After three days of dramatic swings, natural gas winter prices appeared ready for another round of volatility Wednesday as January teetered around a nickel lower early before plummeting about 20 cents just ahead of the session’s open.

The Nymex January contract, which surged 30 cents on Tuesday, was trading 20.1 cents lower at $3.637 at around 8:30 a.m. ET Wednesday morning.

The steep decline once again could be because of a technical driver, as weather outlooks turned slightly colder for the medium term. Most overnight weather models added several heating degree days (HDD), including for the last few days of December into early January, but it’s still not a cold enough forecast to be considered bullish, according to NatGasWeather.

“Overall, national demand will be quite light and bearish the next 10 days then increasing toward normal/neutral as a little stronger cooling arrives across the northern U.S. to close out the month,” the forecaster said.

Still, Mobius Risk Group analysts do not view the pending two-week stretch of weather, slack holiday demand or the recent move below $4 as an indication that market conditions have seen a structurally bearish shift. “Our view is that the sharp correction over the past week is more a reflection of position squaring ahead of the holiday.”

Liquidity will likely begin fading as this week progresses, and trading will be light between Christmas and the New Year’s Day holidays, according to the firm. “This dynamic encourages market bulls to lock in profits and exit long positions. According to the U.S. Commodity Futures Trading Commission, net speculative length neared 12-month highs over the past few weeks,” analysts said.

Furthermore, a weather normal environment from January to March may lead to a withdrawal season-ending inventory level of just above 1.1 Tcf. The estimate is based on Mobius’ view of current weather-adjusted supply and demand.

“A season-ending level this low would likely be uncomfortably low, and thus even a modest colder shift to weather forecasts could drive a very sharp retracement of the recent price decline,” analysts said.

While overnight weather guidance added some cold risks in the medium range, longer-term forecasts showed increased signaling for eastern ridging to linger into Week 3, which could keep gas-weighted degree days below average nationally through the first week of January, according to Bespoke Weather Services.
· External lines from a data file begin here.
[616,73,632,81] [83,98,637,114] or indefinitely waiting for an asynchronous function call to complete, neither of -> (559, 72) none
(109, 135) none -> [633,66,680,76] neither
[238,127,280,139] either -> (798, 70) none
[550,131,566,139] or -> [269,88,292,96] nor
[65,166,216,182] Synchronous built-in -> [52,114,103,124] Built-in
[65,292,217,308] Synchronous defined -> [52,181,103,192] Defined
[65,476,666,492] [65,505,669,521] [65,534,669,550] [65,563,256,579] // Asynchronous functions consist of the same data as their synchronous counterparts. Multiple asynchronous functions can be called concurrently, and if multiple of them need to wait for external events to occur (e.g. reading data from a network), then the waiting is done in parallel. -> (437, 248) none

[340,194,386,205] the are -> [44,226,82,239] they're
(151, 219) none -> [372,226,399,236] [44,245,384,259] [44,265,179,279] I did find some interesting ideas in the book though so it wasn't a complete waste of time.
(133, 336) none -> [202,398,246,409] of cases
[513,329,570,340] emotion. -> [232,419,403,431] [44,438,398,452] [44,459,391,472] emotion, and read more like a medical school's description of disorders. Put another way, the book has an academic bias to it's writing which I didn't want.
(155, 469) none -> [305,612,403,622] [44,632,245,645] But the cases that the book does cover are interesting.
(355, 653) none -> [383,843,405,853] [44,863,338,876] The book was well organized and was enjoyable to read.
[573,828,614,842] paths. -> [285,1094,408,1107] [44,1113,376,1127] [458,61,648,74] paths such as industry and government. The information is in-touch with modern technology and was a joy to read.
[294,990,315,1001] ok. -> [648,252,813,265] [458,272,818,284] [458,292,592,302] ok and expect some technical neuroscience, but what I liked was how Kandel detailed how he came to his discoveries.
The hint of mild temperatures lasting into the new year also likely weighed on the market.

“Our sentiment remains neutral in this erratic natural gas market, though like yesterday afternoon, we still favor short-term downside for prices before any broader rally as yesterday’s weather-driven rally appeared premature,” the firm said.

Crude oil January futures were trading nearly 30 cents higher at $46.52/bbl, and RBOB Gasoline prompt-month futures were trading fractionally higher at $1.353/gal.